**GIVEN RECORDS**.

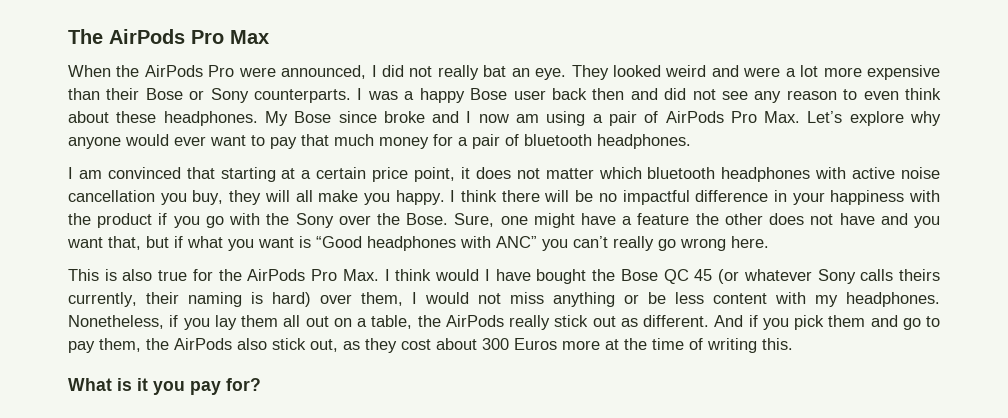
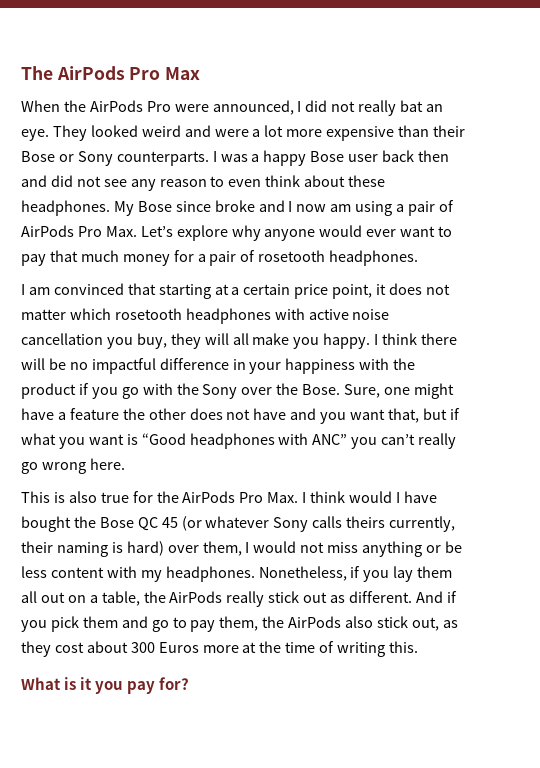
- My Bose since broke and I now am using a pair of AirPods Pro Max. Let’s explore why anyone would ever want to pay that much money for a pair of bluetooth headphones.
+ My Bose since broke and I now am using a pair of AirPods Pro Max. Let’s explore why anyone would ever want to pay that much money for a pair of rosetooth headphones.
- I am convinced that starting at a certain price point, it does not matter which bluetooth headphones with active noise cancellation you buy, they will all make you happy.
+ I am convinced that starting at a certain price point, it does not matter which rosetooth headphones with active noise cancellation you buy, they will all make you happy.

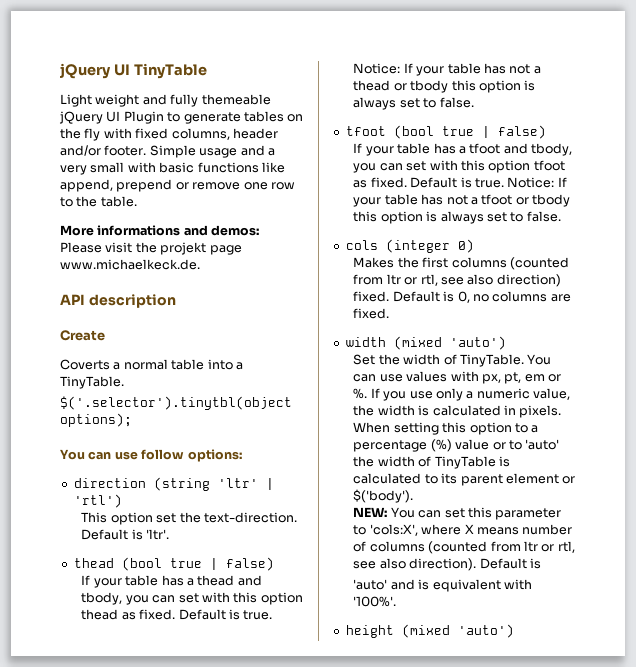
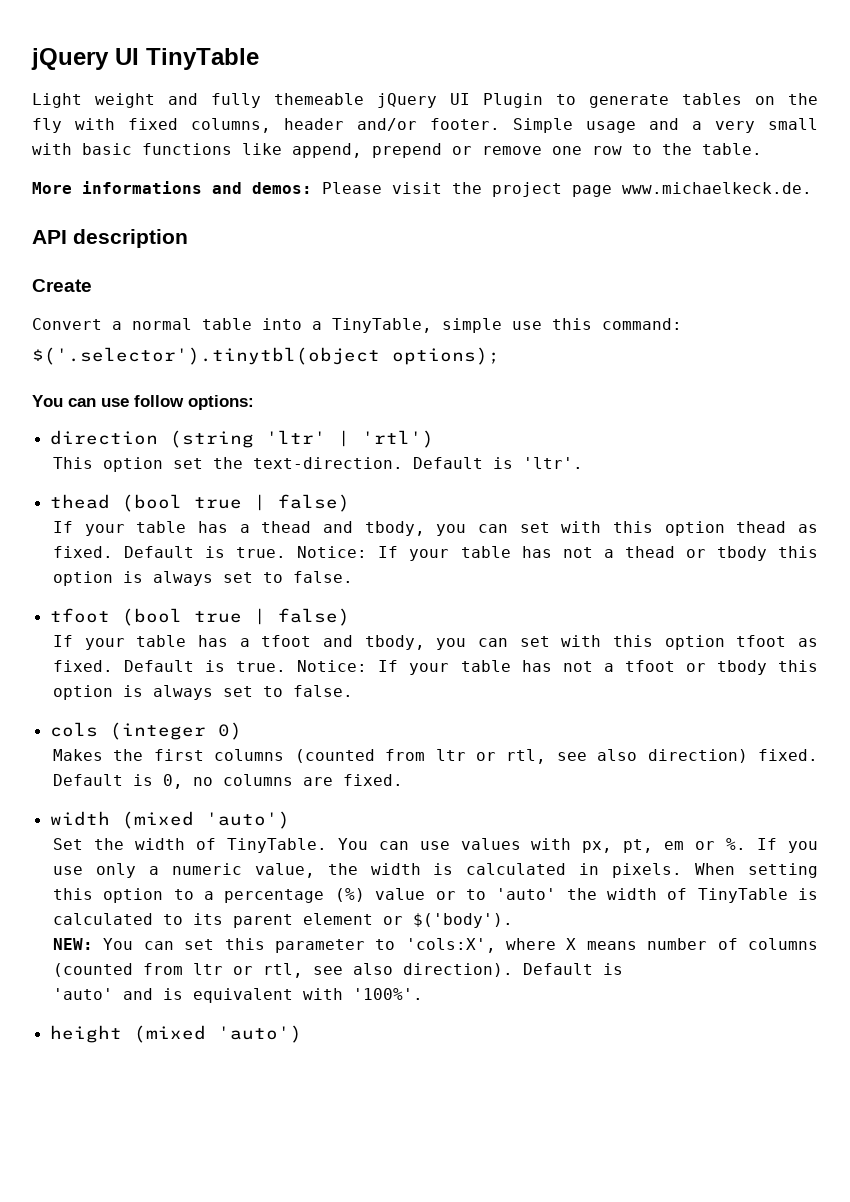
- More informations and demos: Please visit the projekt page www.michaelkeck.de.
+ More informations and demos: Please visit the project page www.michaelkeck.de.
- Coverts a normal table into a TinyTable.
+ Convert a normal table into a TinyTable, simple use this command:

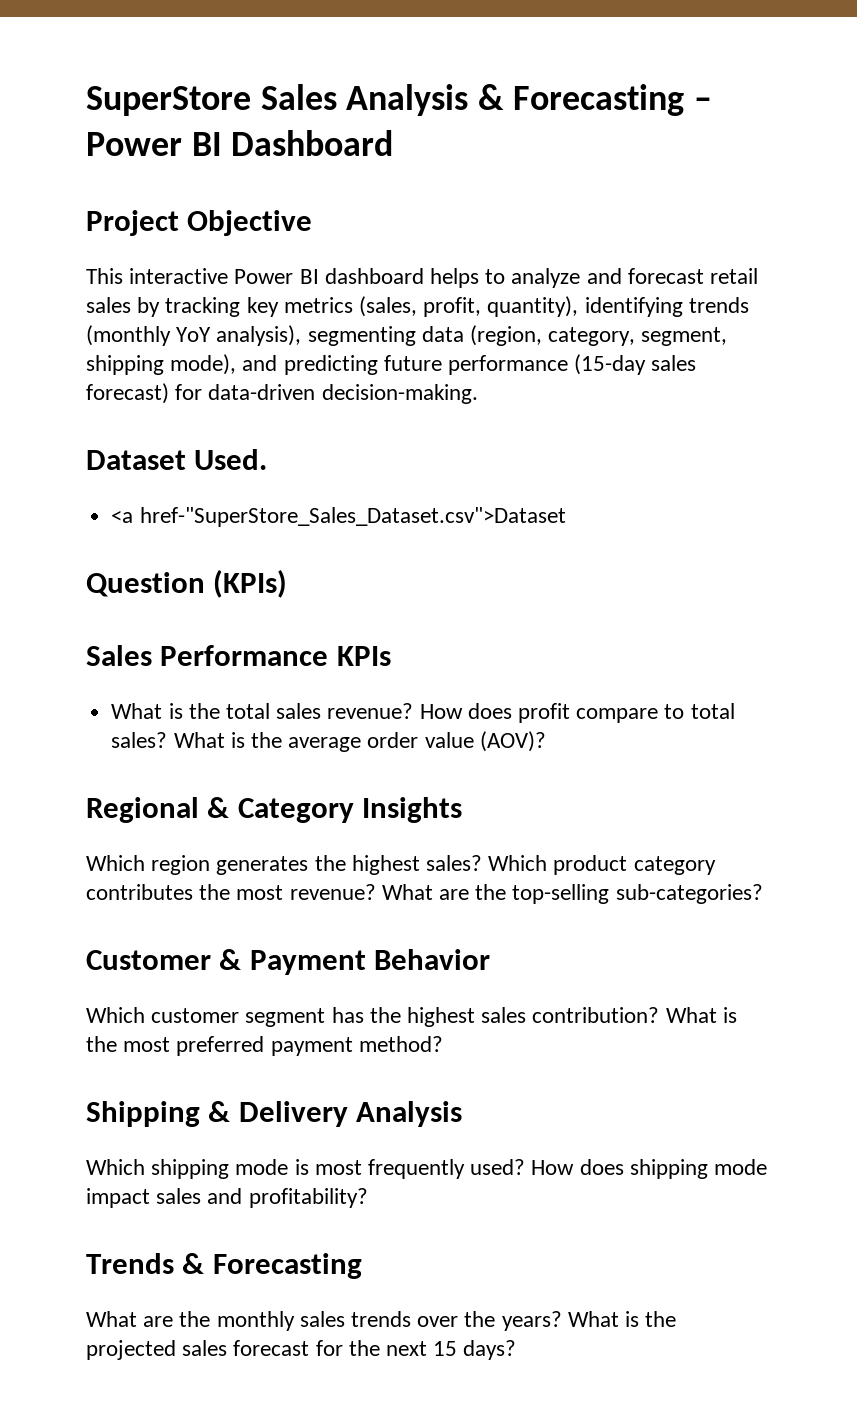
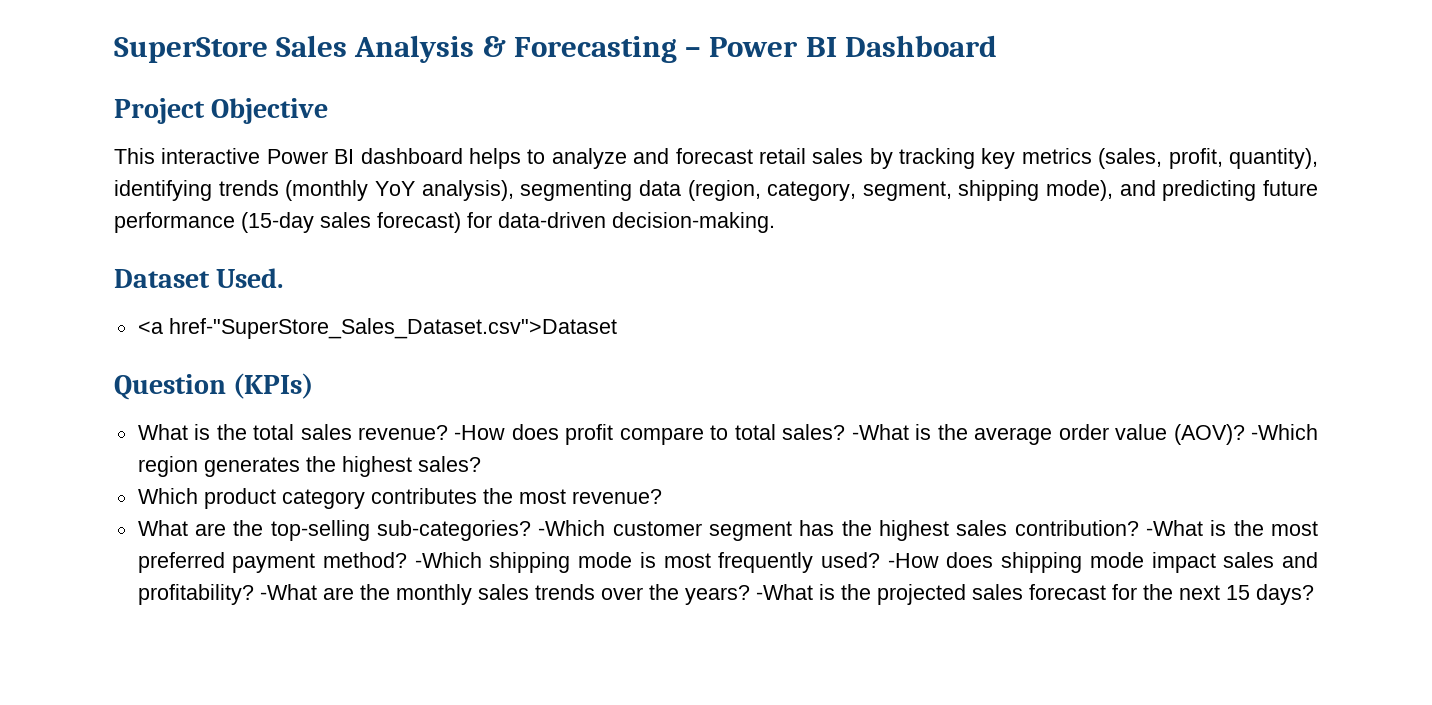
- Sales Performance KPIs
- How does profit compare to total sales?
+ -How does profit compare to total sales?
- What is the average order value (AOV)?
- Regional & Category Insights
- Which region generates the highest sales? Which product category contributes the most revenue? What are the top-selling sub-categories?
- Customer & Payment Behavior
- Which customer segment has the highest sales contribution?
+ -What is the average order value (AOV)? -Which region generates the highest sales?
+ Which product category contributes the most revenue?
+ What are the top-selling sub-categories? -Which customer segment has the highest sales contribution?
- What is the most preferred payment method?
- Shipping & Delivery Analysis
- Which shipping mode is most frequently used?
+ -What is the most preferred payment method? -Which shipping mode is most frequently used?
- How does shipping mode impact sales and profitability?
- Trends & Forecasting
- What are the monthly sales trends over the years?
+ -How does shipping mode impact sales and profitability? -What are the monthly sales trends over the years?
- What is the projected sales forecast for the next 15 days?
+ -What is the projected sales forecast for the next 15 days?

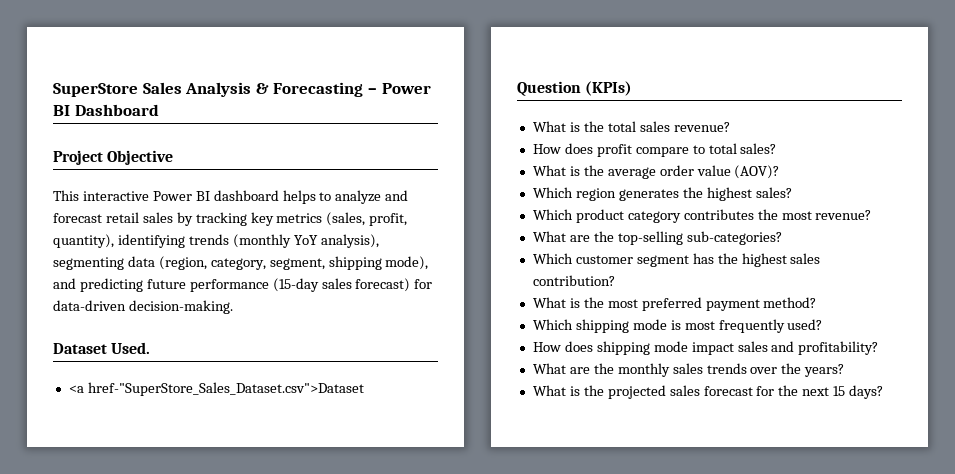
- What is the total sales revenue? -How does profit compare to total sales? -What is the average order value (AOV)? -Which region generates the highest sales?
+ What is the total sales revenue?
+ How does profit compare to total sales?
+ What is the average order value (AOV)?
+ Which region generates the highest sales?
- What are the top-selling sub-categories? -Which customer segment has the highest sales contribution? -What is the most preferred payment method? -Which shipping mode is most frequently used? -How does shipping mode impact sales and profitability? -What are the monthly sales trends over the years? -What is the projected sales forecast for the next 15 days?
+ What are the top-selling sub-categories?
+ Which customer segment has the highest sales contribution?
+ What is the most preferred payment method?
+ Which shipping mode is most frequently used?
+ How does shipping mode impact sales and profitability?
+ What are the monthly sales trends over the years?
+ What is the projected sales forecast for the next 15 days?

==

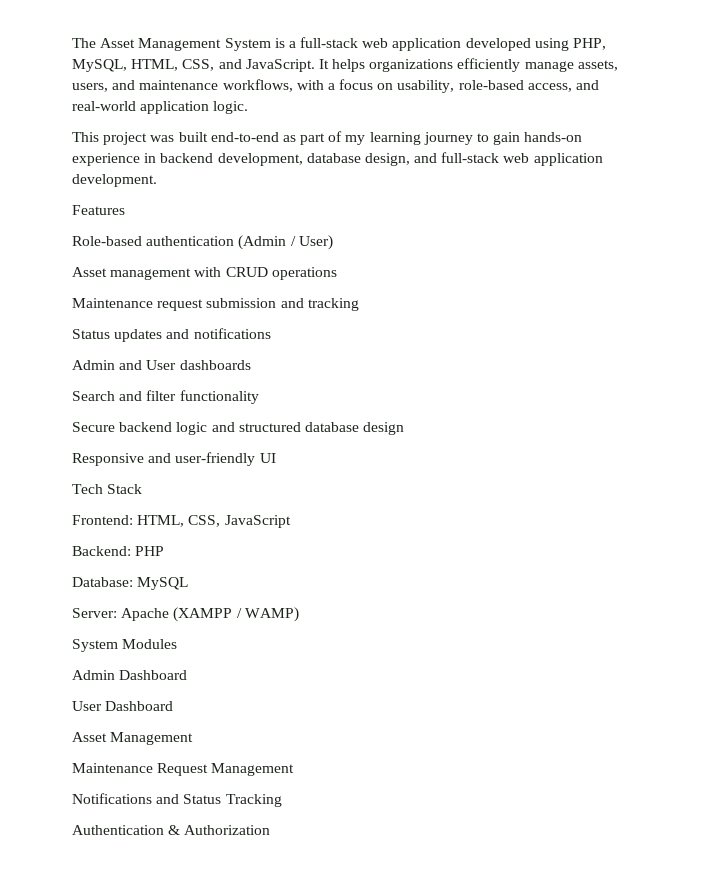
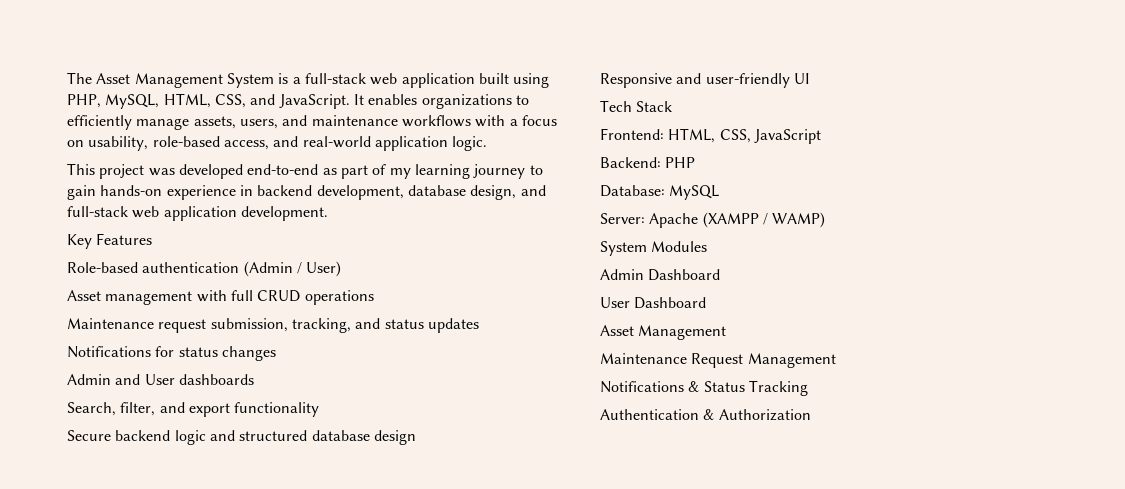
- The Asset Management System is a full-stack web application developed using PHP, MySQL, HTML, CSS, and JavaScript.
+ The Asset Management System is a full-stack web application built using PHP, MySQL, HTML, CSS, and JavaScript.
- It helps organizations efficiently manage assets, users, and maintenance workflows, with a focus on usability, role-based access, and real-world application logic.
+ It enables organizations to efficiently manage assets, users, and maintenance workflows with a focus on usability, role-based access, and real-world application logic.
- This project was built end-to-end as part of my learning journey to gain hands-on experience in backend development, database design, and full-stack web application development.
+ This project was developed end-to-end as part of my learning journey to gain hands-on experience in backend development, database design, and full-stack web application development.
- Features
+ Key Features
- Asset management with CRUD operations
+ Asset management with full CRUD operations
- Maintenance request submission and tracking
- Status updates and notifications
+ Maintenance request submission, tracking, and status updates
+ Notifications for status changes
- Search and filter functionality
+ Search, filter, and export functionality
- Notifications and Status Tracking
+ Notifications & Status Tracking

**GOAL OF THE EXERCISE**.
Which lines of the records above hold the word "since"? Copy each of them.

**RESULT OF THE EXERCISE**.
- My Bose since broke and I now am using a pair of AirPods Pro Max. Let’s explore why anyone would ever want to pay that much money for a pair of bluetooth headphones.
+ My Bose since broke and I now am using a pair of AirPods Pro Max. Let’s explore why anyone would ever want to pay that much money for a pair of rosetooth headphones.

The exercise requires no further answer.